Problem description: Lines before the one containing "width:1024px; height:27px; background:#a16207;" are left out; return that line and all lines after it, exactly, through the end of the records below.

(Records excerpted from a collection)
>>>>

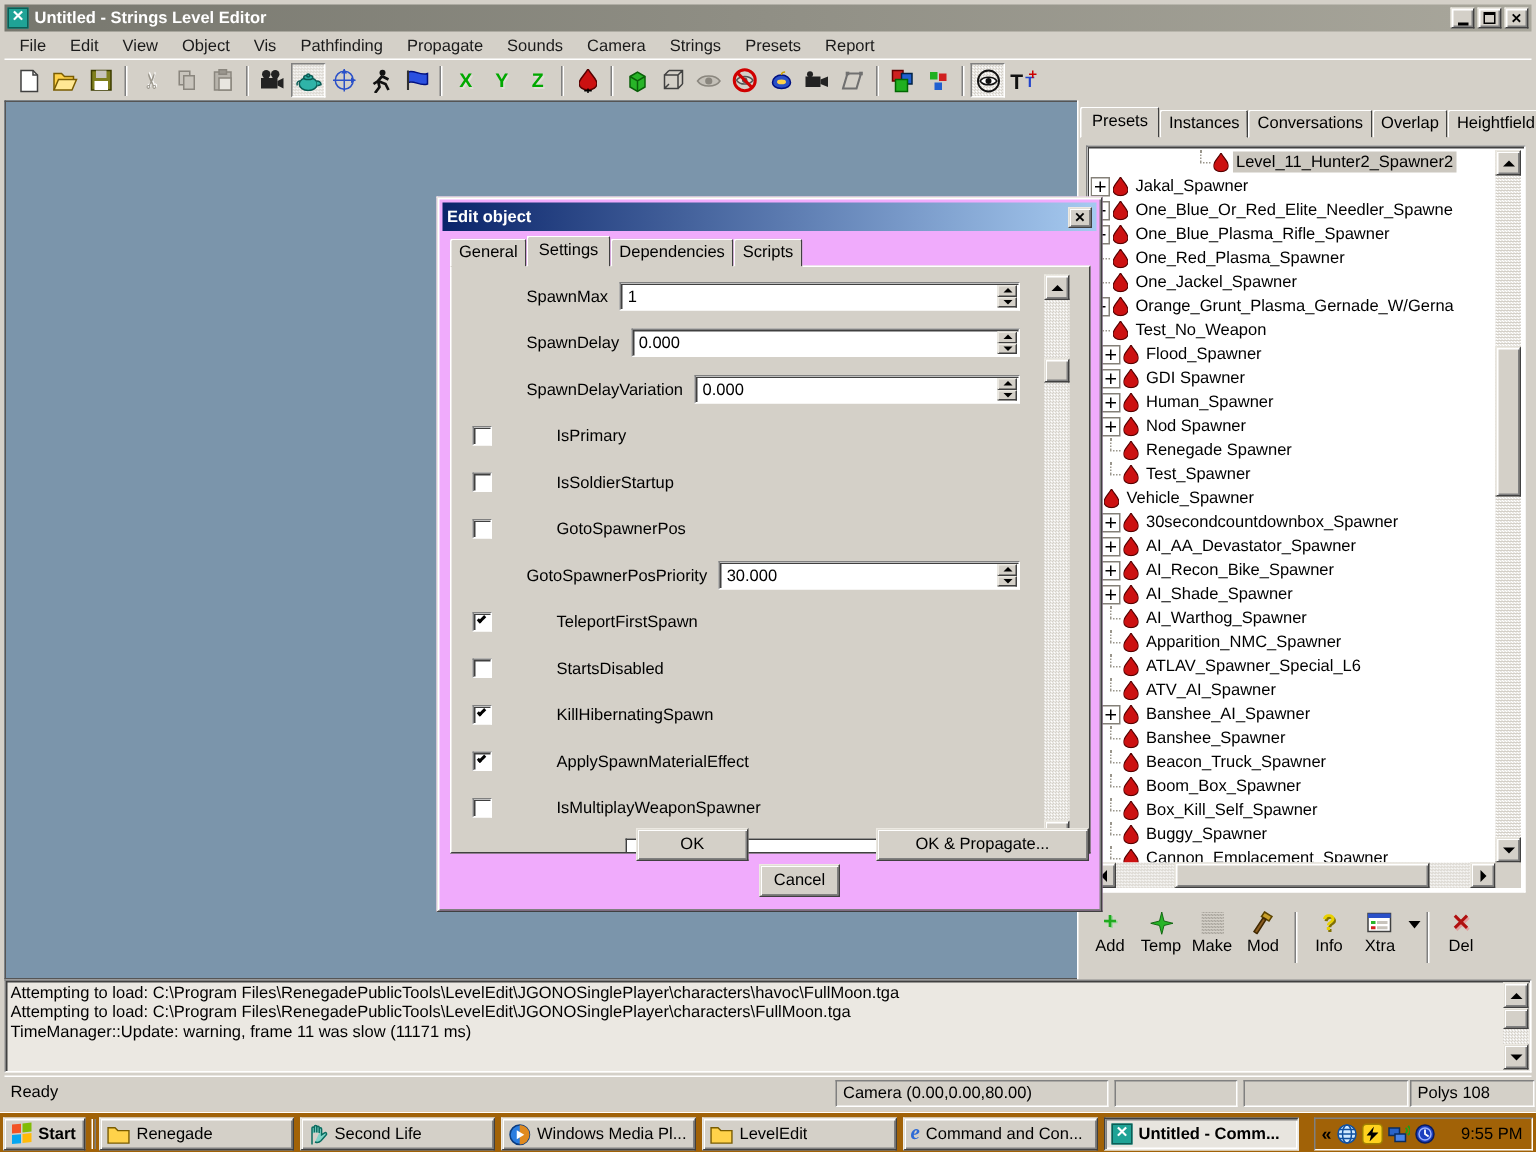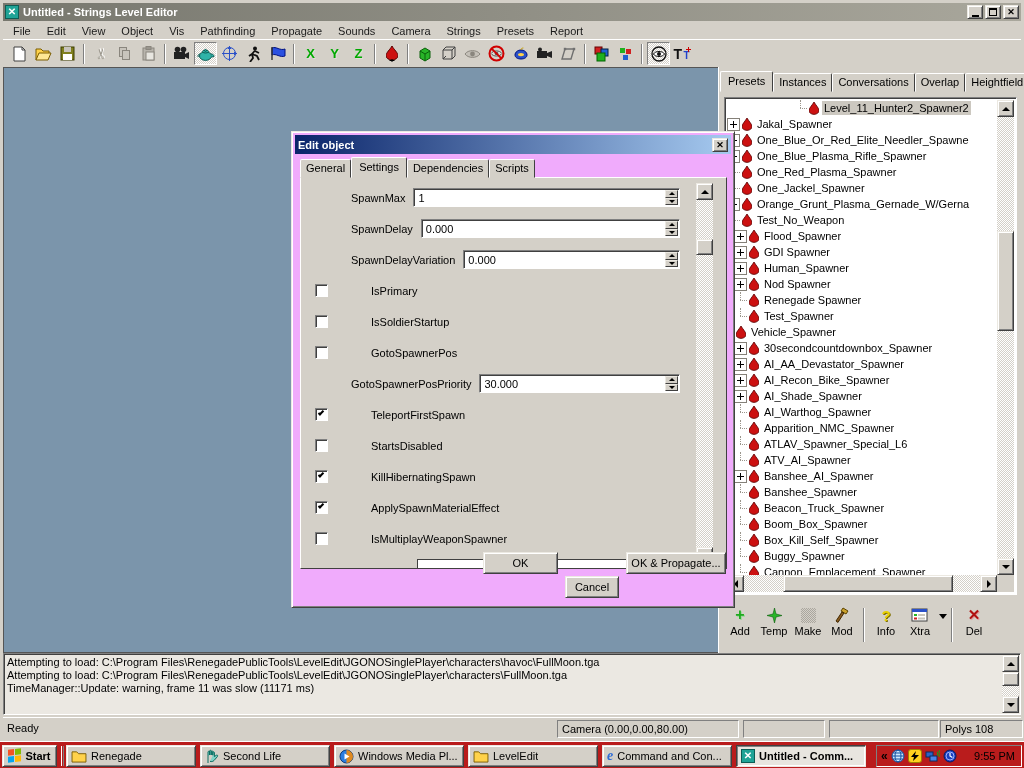--- a/index.html
+++ b/index.html
@@ -108,7 +108,7 @@
   .dlg-btn { font-family:"Liberation Sans", sans-serif; font-size:11px; height:22px; background:#d4d0c8; border:1px solid; border-color:#ece9e2 #404040 #404040 #ece9e2; box-shadow:inset 1px 1px 0 #fff, inset -1px -1px 0 #808080; }
   .dlg-buttons button:nth-of-type(1) { width:75px; }
   .dlg-buttons button:nth-of-type(2) { width:54px;margin-top:24px; }
-  .dlg-buttons button:nth-of-type(3) { width:100px; }
+  .dlg-buttons button:nth-of-type(3) { width:142px;margin-left:17px; }
 
   
   .log { position:absolute; left:3px; top:653px; width:1018px; height:62px; background:#ebe8e2; border:1px solid; border-color:#808080 #fff #fff #808080; box-shadow:inset 1px 1px 0 #404040; }

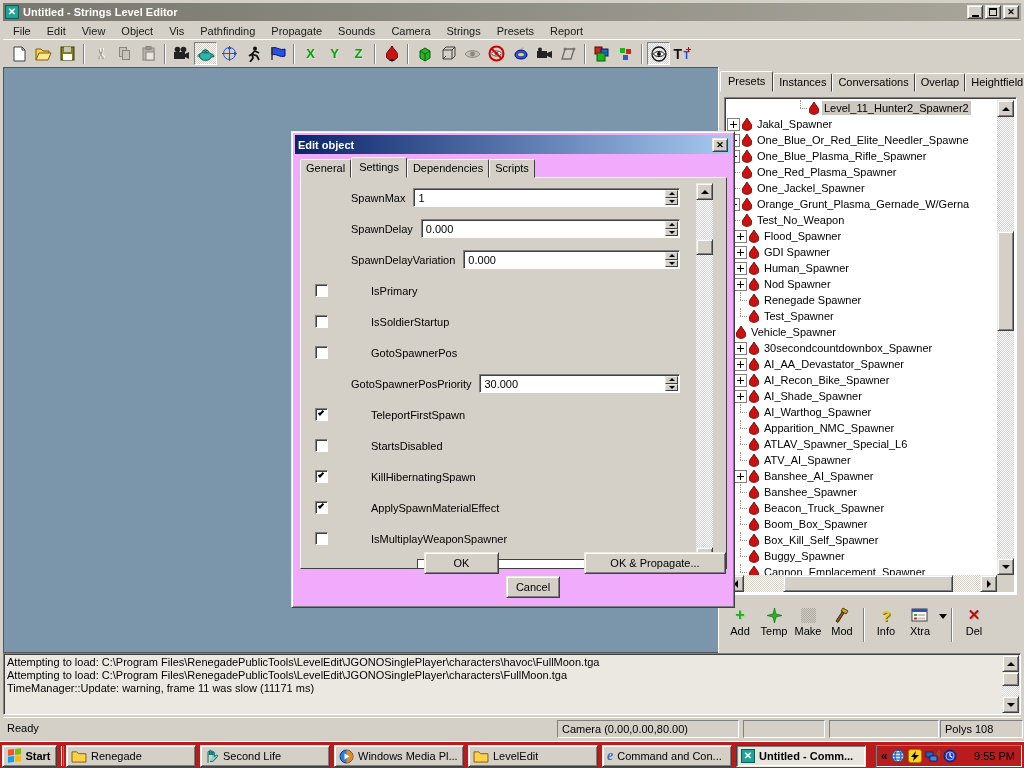--- a/index.html
+++ b/index.html
@@ -126,7 +126,7 @@
   .sb-polys { left:937px; width:83px; }
 
   
-  .taskbar { position:absolute; left:0; top:741px; width:1024px; height:27px; background:#b91c1c; border-top:1px solid #fff; }
+  .taskbar { position:absolute; left:0; top:741px; width:1024px; height:27px; background:#a16207; border-top:1px solid #fff; }
   .start-btn { position:absolute; left:2px; top:3px; width:55px; height:22px; display:flex; align-items:center; justify-content:center; gap:3px; font-weight:bold; }
   .start-flag { width:14px; height:14px; display:grid; grid-template-columns:6px 6px; grid-template-rows:6px 6px; gap:1px; transform:skewY(-6deg); }
   .start-flag i:nth-child(1){background:#f35325}.start-flag i:nth-child(2){background:#81bc06}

<<<<

Your solution:
+  .taskbar { position:absolute; left:0; top:741px; width:1024px; height:27px; background:#a16207; border-top:1px solid #fff; }
   .start-btn { position:absolute; left:2px; top:3px; width:55px; height:22px; display:flex; align-items:center; justify-content:center; gap:3px; font-weight:bold; }
   .start-flag { width:14px; height:14px; display:grid; grid-template-columns:6px 6px; grid-template-rows:6px 6px; gap:1px; transform:skewY(-6deg); }
   .start-flag i:nth-child(1){background:#f35325}.start-flag i:nth-child(2){background:#81bc06}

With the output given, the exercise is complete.